# Your goal:
Repeat the data that follows in full. Do not include the pictures.

# Data:
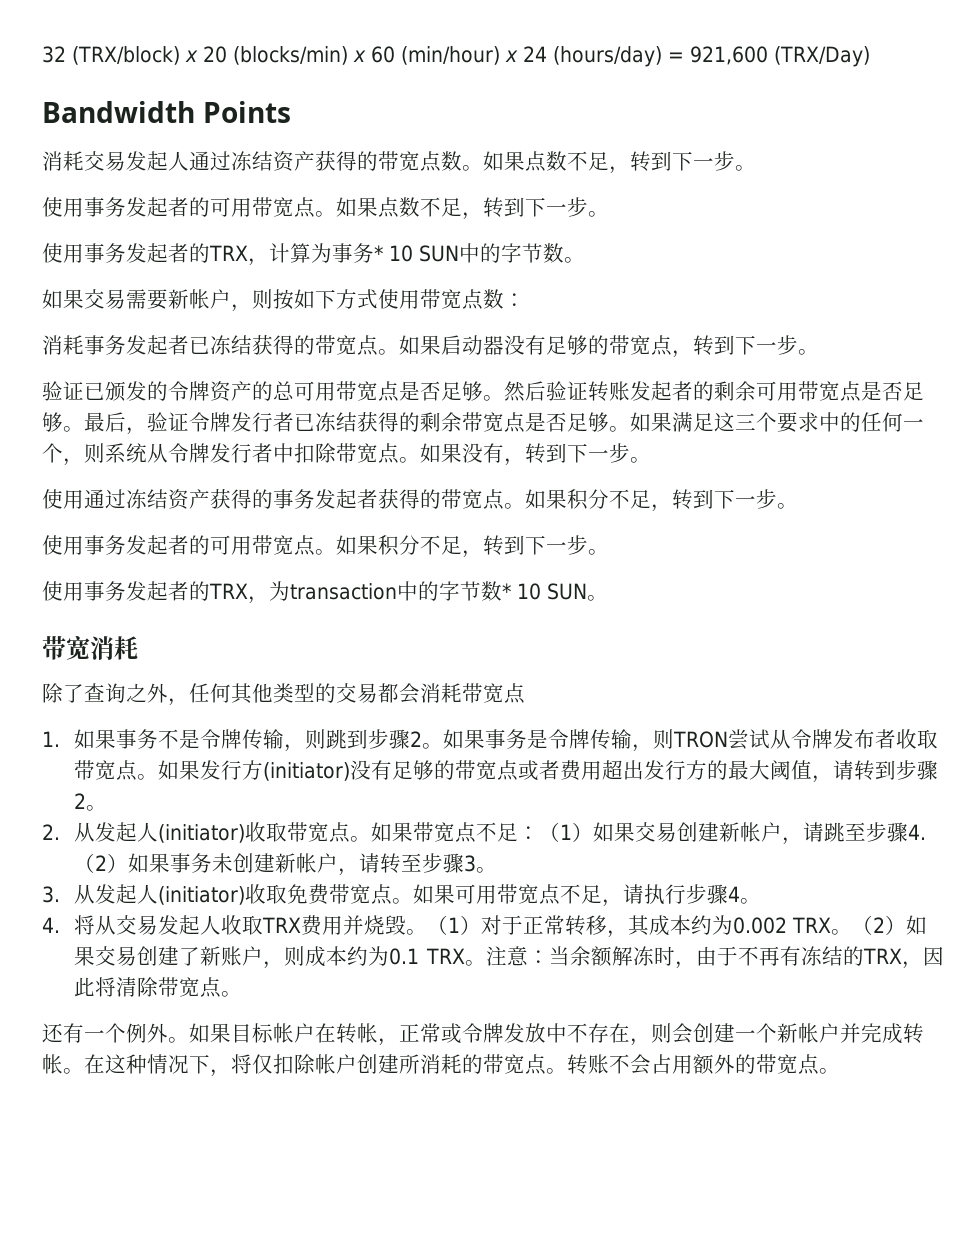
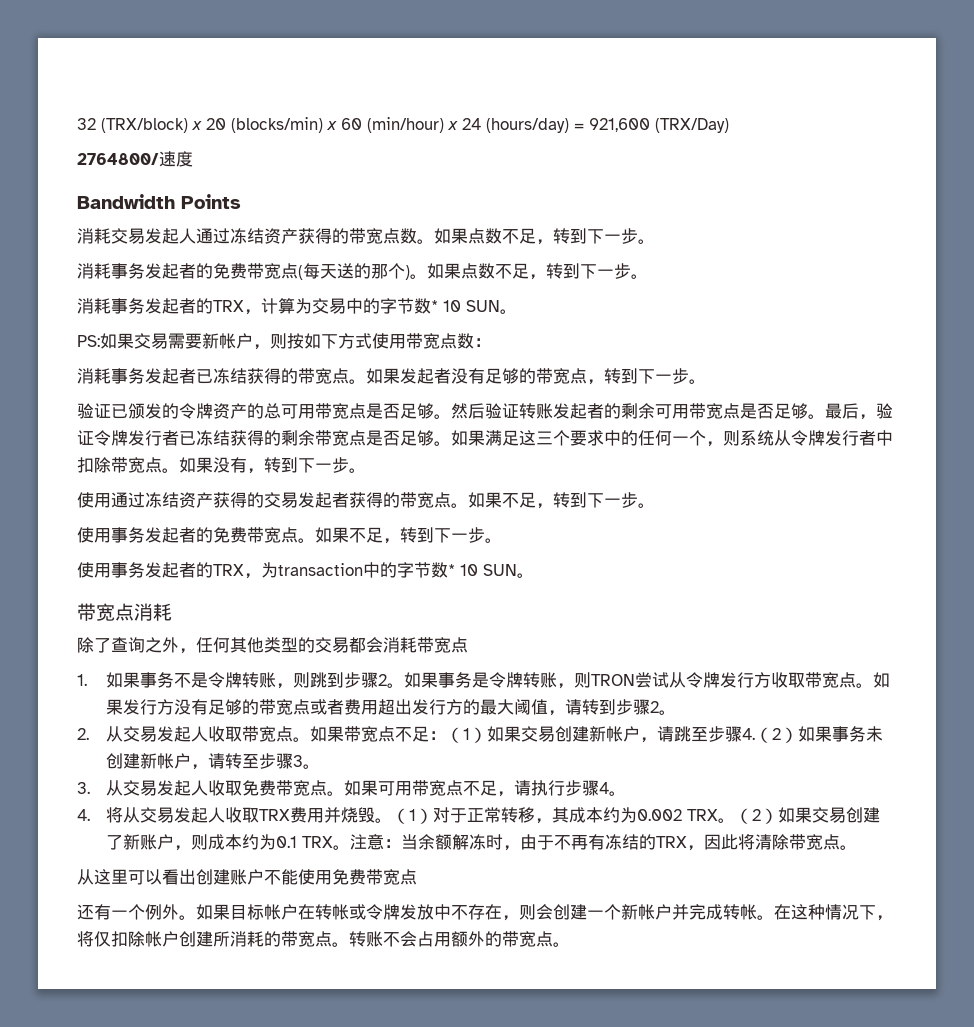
(870, 56) none -> [77,151,193,167] // 2764800/速度
[42,197,609,220] [42,243,84,263] 使用事务发起者的可用带宽点。如果点数不足，转到下一步。 // 使用 -> [77,263,648,280] [77,298,111,314] 消耗事务发起者的免费带宽点(每天送的那个)。如果点数不足，转到下一步。 // 消耗
[332,243,585,263] 事务* 10 SUN中的字节数。 // -> [312,298,517,314] [77,335,100,347] 交易中的字节数* 10 SUN。 // PS:
[441,335,504,355] 启动器 -> [400,368,451,384] 发起者
[273,489,315,509] 事务 -> [264,492,298,508] 交易
[567,489,798,512] [42,535,420,556] 积分不足，转到下一步。 // 使用事务发起者的可用带宽点。如果积分 -> [502,492,655,509] [77,527,349,543] 不足，转到下一步。 // 使用事务发起者的免费带宽点。如果
(90, 647) none -> [115,603,134,621] 点
[242,729,285,749] 传输 -> [242,672,277,688] 转账
[590,729,633,749] 传输 -> [523,672,558,688] 转账
[854,729,897,749] 布者 -> [737,672,772,688] 行方
[263,762,351,781] (initiator) -> (175, 707) none
[95,822,246,843] 发起人(initiator) -> [123,726,209,742] 交易发起人
[95,884,246,905] 发起人(initiator) -> [123,780,209,796] 交易发起人
(243, 994) none -> [77,869,417,885] // 从这里可以看出创建账户不能使用免费带宽点
[378,1023,441,1046] ，正常 -> (349, 912) none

# Result of the exercise:
(870, 56) none -> [77,151,193,167] // 2764800/速度
[42,197,609,220] [42,243,84,263] 使用事务发起者的可用带宽点。如果点数不足，转到下一步。 // 使用 -> [77,263,648,280] [77,298,111,314] 消耗事务发起者的免费带宽点(每天送的那个)。如果点数不足，转到下一步。 // 消耗
[332,243,585,263] 事务* 10 SUN中的字节数。 // -> [312,298,517,314] [77,335,100,347] 交易中的字节数* 10 SUN。 // PS:
[441,335,504,355] 启动器 -> [400,368,451,384] 发起者
[273,489,315,509] 事务 -> [264,492,298,508] 交易
[567,489,798,512] [42,535,420,556] 积分不足，转到下一步。 // 使用事务发起者的可用带宽点。如果积分 -> [502,492,655,509] [77,527,349,543] 不足，转到下一步。 // 使用事务发起者的免费带宽点。如果
(90, 647) none -> [115,603,134,621] 点
[242,729,285,749] 传输 -> [242,672,277,688] 转账
[590,729,633,749] 传输 -> [523,672,558,688] 转账
[854,729,897,749] 布者 -> [737,672,772,688] 行方
[263,762,351,781] (initiator) -> (175, 707) none
[95,822,246,843] 发起人(initiator) -> [123,726,209,742] 交易发起人
[95,884,246,905] 发起人(initiator) -> [123,780,209,796] 交易发起人
(243, 994) none -> [77,869,417,885] // 从这里可以看出创建账户不能使用免费带宽点
[378,1023,441,1046] ，正常 -> (349, 912) none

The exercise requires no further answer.